Prêmio Júlio César Voltarelli leva pesquisadores brasileiros ao EBMT
21/03/2014

Em reconhecimento ao empenho em fomentar ciência no campo do TMO, a SBTMO, com apoio educacional da Pierre Fabre, criou o Prêmio Júlio César Voltarelli de “Melhor trabalho científico na área de TMO”. Os vencedores foram agraciados com pacotes completos para participarem do 40th Annual Meeting of the European Society for Blood and Marrow Transplantation (EBMT)O encontro ocorre nos dias 30 de março a 2 de abril de 2014, em Milão, na Itália.

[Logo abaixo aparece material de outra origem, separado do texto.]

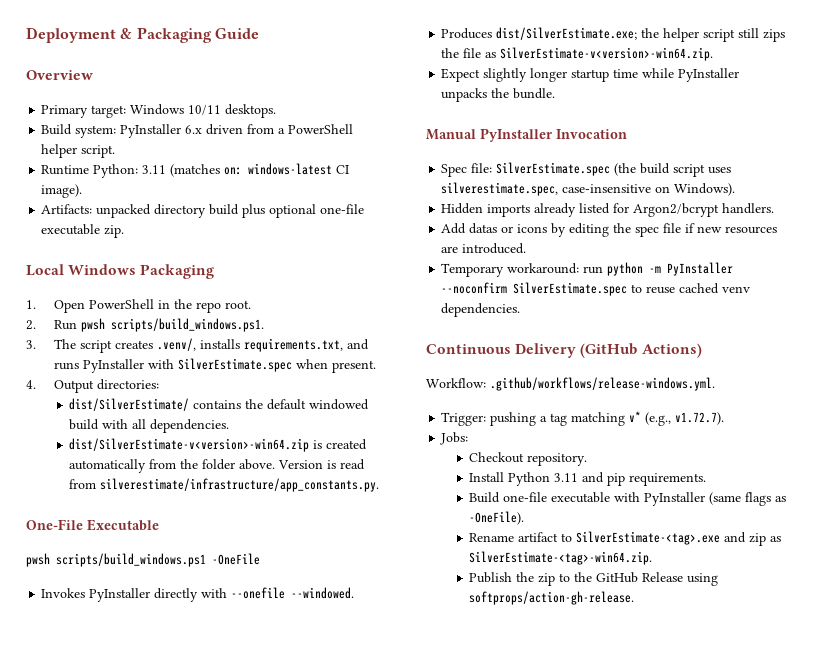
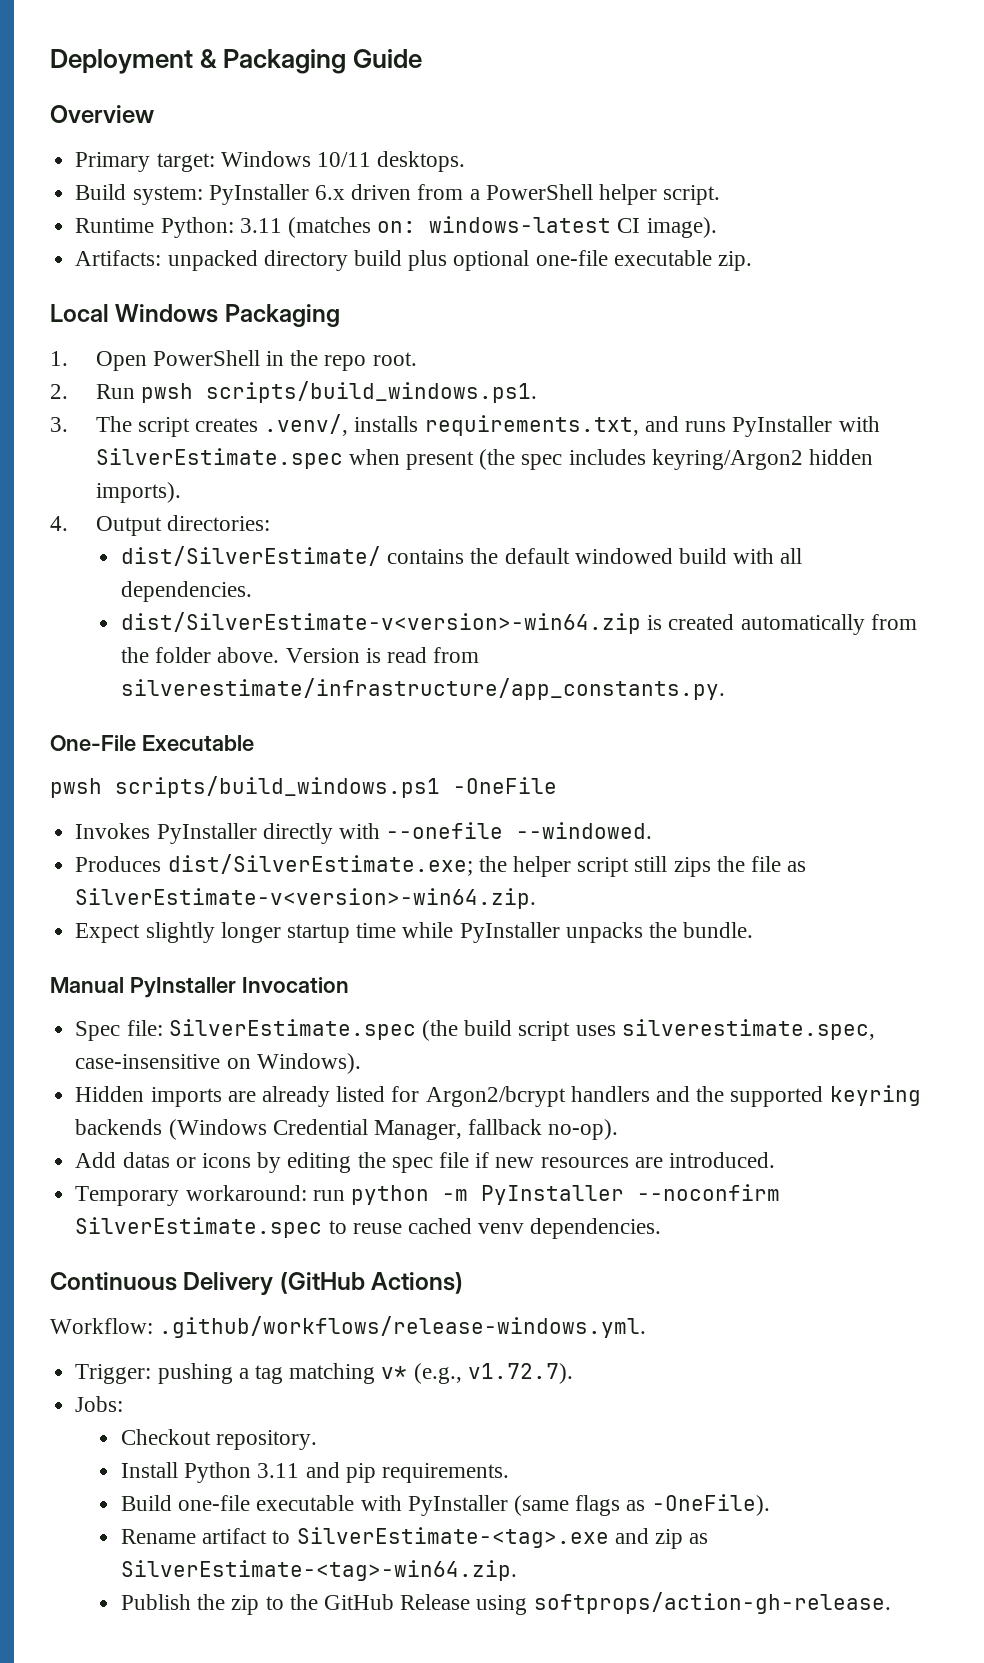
- 3. The script creates .venv/, installs requirements.txt, and runs PyInstaller with SilverEstimate.spec when present.
+ 3. The script creates .venv/, installs requirements.txt, and runs PyInstaller with SilverEstimate.spec when present (the spec includes keyring/Argon2 hidden imports).
- Hidden imports already listed for Argon2/bcrypt handlers.
+ Hidden imports are already listed for Argon2/bcrypt handlers and the supported keyring backends (Windows Credential Manager, fallback no-op).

Com sua segunda edição lançada no Congresso da Sociedade, em 2013, a iniciativa premiou, entre os trabalhos submetidos, os artigos:

1º. Autor: Dr. Elias Hallack Atta

"O condicionamento com a globulina antitimocítica de coelho no transplante não aparentado de medula óssea promove menos doença do enxerto-contra-hospedeiro em comparação ao transplante aparentado de medula óssea em pacientes com neoplasias hematológicas
 
2º. Autor - Dra. Belinda Pinto Simões

"Transplante Alogênico de Medula Óssea em Doenças Falciformes: Seria a idade uma contra-indicação para o transplante com regime mieloablativo?"

A diretoria da SBTMO parabeniza os ganhadores e todos aqueles que participaram do Prêmio por meio do envio de resumos.

Conheça a história do Prêmio e do Prof. Júlio César Voltarelli

O Prêmio Júlio César Voltarelli de Melhor Trabalho Científico na área de TMO foi lançado em 2 de agosto de 2012, em Ribeirão Preto, durante a solenidade de abertura do XVI Congresso da Sociedade Brasileira de Medula Óssea (SBTMO), entidade da qual foi eleito presidente da gestão 2012-2015. Voltarelli também presidiria o XVI Congresso Brasileiro de Transplante, encontro pelo qual vinha se empenhando em realizar.


A iniciativa é uma homenagem ao imunologista e pesquisador, Professor Júlio César Voltarelli, a Sociedade Brasileira de Transplante de Medula Óssea (SBTMO), com o apoio educacional da empresa Pierre Fabre, criou em 2012 o Prêmio Júlio César Voltarelli de Melhor Trabalho Científico na área de TMO.


Pesquisador há mais de 35 anos, Voltarelli faleceu em 21 março de 2012, aos 63 anos de idade. Foi pioneiro em pesquisa de células tronco no Brasil. Ficou conhecido por suas contribuições à Medicina, na área de transplante de células tronco hematopoéticas em doenças autoimunes e, especialmente, no tratamento do diabetes mellitus tipo I e da esclerose múltipla, que impactaram tanto a comunidade científica nacional quanto a internacional.


Voltarelli trabalhava como professor titular do departamento de Clínica Médica da Faculdade de Medicina de Ribeirão Preto (FMRP), onde também começou sua atuação acadêmica, em 1967. Coordenador do Laboratório de Imunogenética (HLA) e da Unidade de Transplante de Medula Óssea do Hospital das Clínicas da FMRP-USP. Além disso, Voltarelli era um dos pesquisadores do Centro de Terapia Celular (CEPID-FAPESP) e do Instituto Nacional de Ciência e Tecnologia em Células-Tronco e Terapia Celular (CNPq), sediado no Centro Regional de Hemoterapia do HC-FMRP-USP. Integrava a diretoria da Associazione Italo-Brasiliana Di Ematologia (AIBE).